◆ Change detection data
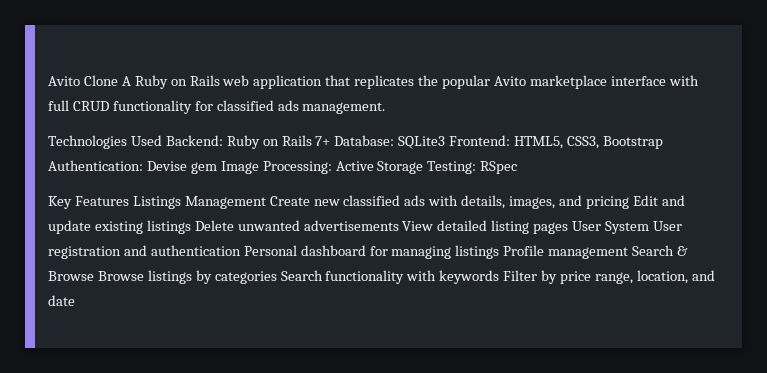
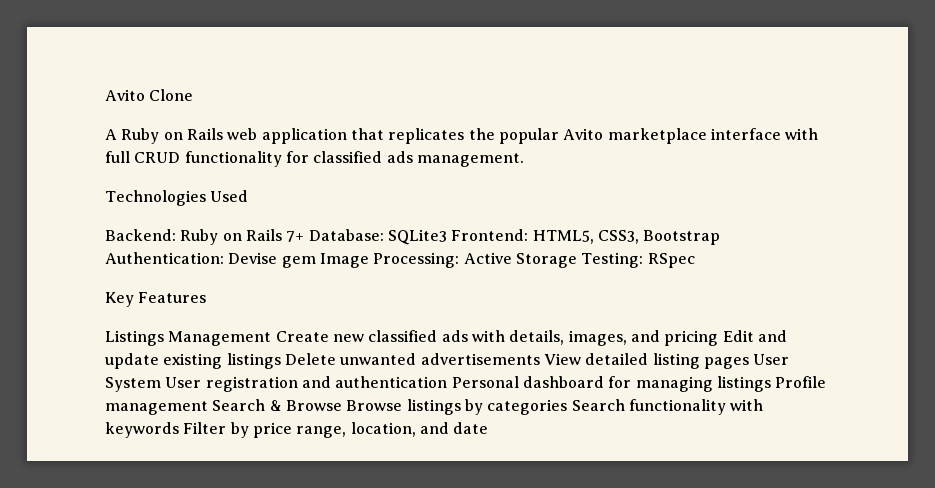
- Avito Clone A Ruby on Rails web application that replicates the popular Avito marketplace interface with full CRUD functionality for classified ads management.
+ Avito Clone
+ A Ruby on Rails web application that replicates the popular Avito marketplace interface with full CRUD functionality for classified ads management.
- Technologies Used Backend: Ruby on Rails 7+ Database: SQLite3 Frontend: HTML5, CSS3, Bootstrap Authentication: Devise gem Image Processing: Active Storage Testing: RSpec
+ Technologies Used
+ Backend: Ruby on Rails 7+ Database: SQLite3 Frontend: HTML5, CSS3, Bootstrap Authentication: Devise gem Image Processing: Active Storage Testing: RSpec
- Key Features Listings Management Create new classified ads with details, images, and pricing Edit and update existing listings Delete unwanted advertisements View detailed listing pages User System User registration and authentication Personal dashboard for managing listings Profile management Search & Browse Browse listings by categories Search functionality with keywords Filter by price range, location, and date
+ Key Features
+ Listings Management Create new classified ads with details, images, and pricing Edit and update existing listings Delete unwanted advertisements View detailed listing pages User System User registration and authentication Personal dashboard for managing listings Profile management Search & Browse Browse listings by categories Search functionality with keywords Filter by price range, location, and date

◆ Directions for this task
Whenever a line in the entries above includes the word "Active", pull that line out.

◆ Task output
- Technologies Used Backend: Ruby on Rails 7+ Database: SQLite3 Frontend: HTML5, CSS3, Bootstrap Authentication: Devise gem Image Processing: Active Storage Testing: RSpec
+ Backend: Ruby on Rails 7+ Database: SQLite3 Frontend: HTML5, CSS3, Bootstrap Authentication: Devise gem Image Processing: Active Storage Testing: RSpec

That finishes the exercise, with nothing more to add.